Tax Reform: Lies, Damn Lies, and Statistics

With conflicting bills in the House and Senate, conflicting news coverage and conflicting claims regarding the impact of the respective tax reform bills, it is challenging to determine the net impact of the proposed tax bills. Many of the articles I have read make contradicting arguments that are well supported by facts and statistics.  I cannot help but think of the old Benjamin Disraeli adage "there are three kinds of lies: lies, damn lies and statistics" when trying to sort through analysis of the tax bills.

My personal opinion on the matter is that that both proposed bills are very complex and affect a large heterogeneous population making it nearly impossible to determine the net impact of any of the proposed changes to the tax code. Also, since different rules apply to different groups, it is impossible for either bill to have a uniform impact on every taxpayer. 

Below I have cherry picked a few examples to demonstrate that both sides of the argument can be true depending on how the argument is framed.  Please feel free to add more examples or critiques to my arguments in the comments.

The proposed tax cuts are actually a tax cut

Support: The authors of the respective bills have created several hypothetical taxpayer cohorts who will have their 2018 bill reduced compared to 2017. 

Refute: The CBO reports that neither proposed bill will balance the budget and will increase the deficit and overall national debt. Thus, the bills actually are a tax deferral that will have to be repaid by future tax increases. Also, some taxpayer cohorts will actually have their personal tax bills for 2018 increase.

Proposed tax cuts help wealthy taxpayers 

Support: According to the Tax Policy Center research group, 45% of Americans paid zero federal income tax in 2015. While I am willing to concede that there are probably a few high earners in that group, the majority consists of low income earners.  So any additional reductions to marginal tax rates would disproportionately help the top 55% of taxpayers that actually pay federal income taxes.

Refute: According to the same  Tax Policy Center research group, elimination of the state and local tax deduction would increase tax liability for 88% of households with incomes of over $1 million by an average of approximately $46,000 per household.  This creates a scenario where some taxpayers will pay higher tax bills despite having lower marginal tax rates.

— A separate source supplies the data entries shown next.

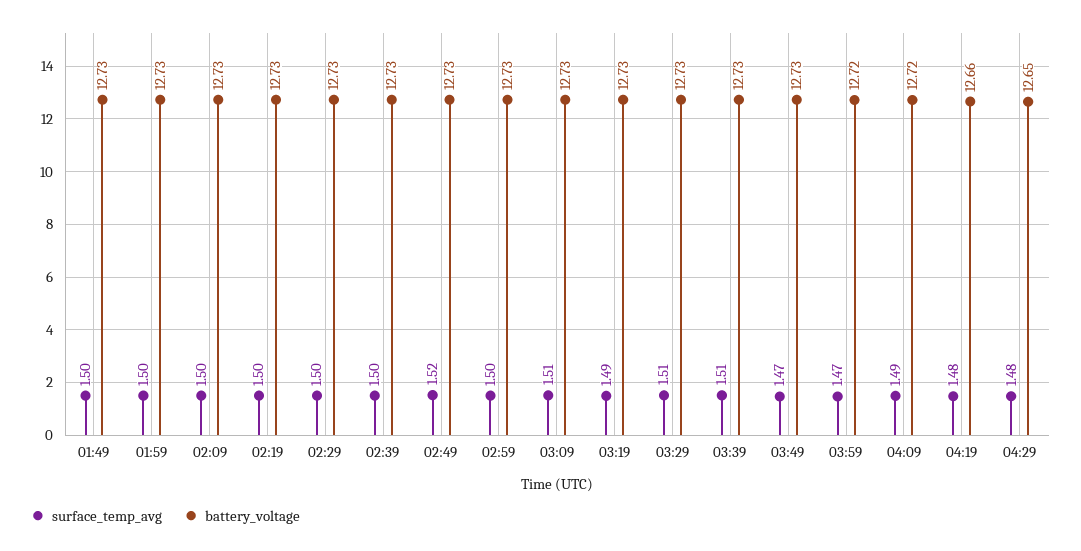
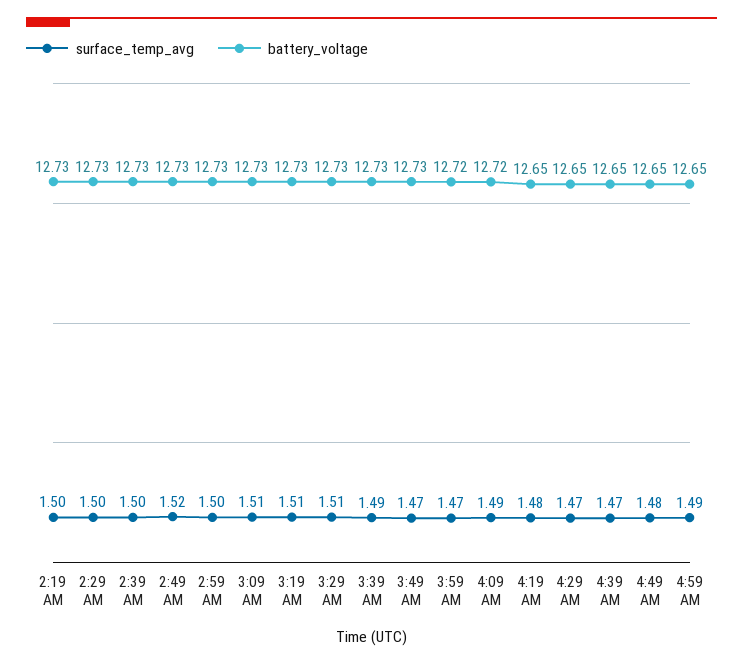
surface_temp_avg, 01:49: 1.5 -> none
battery_voltage, 01:49: 12.73 -> none
surface_temp_avg, 01:59: 1.5 -> none
battery_voltage, 01:59: 12.73 -> none
surface_temp_avg, 02:09: 1.5 -> none
battery_voltage, 02:09: 12.73 -> none
surface_temp_avg, 03:19: 1.49 -> 1.51
surface_temp_avg, 03:39: 1.51 -> 1.49
battery_voltage, 04:19: 12.66 -> 12.65
surface_temp_avg, 04:29: 1.48 -> 1.47
surface_temp_avg, 4:39 AM: none -> 1.47
battery_voltage, 4:39 AM: none -> 12.65
surface_temp_avg, 4:49 AM: none -> 1.48
battery_voltage, 4:49 AM: none -> 12.65
surface_temp_avg, 4:59 AM: none -> 1.49
battery_voltage, 4:59 AM: none -> 12.65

Changes to mortgage interest deduction will damage housing sector

Support: A Brookings Institute research paper reports that 26% of US taxpayers (35 million) took advantage of the mortgage interest deduction in 2009.  So if all other conditions are held constant, this group could see their tax bill go up with the elimination of the mortgage interest deduction.

Refute: Home ownership rates in Canada (69%) and UK (71%) are higher than in the US (60-63%) despite not having a mortgage interest deduction.  The additional $12,600 in standard deduction would more than offset mortgage interest deductions for all mortgages below $307,000 (assuming 4.1% rate on a 30 year amortization). 

Proposed bills are simpler than the existing tax code

Support: The proposed GOP House Bill will reduce the number of personal tax brackets from 7 to 4. According to multiple sources, it is also expected to reduce the number of filers who itemize their deductions from 30% to approximately 6%.

Refute: The GOP house bill is reported to be almost 500 pages long and still contains a large number of loopholes. Also take a look at the calculation for tax treatment of small business in this Washington Post article. This is definitely more complicated than the 25% rate for all that is being reported.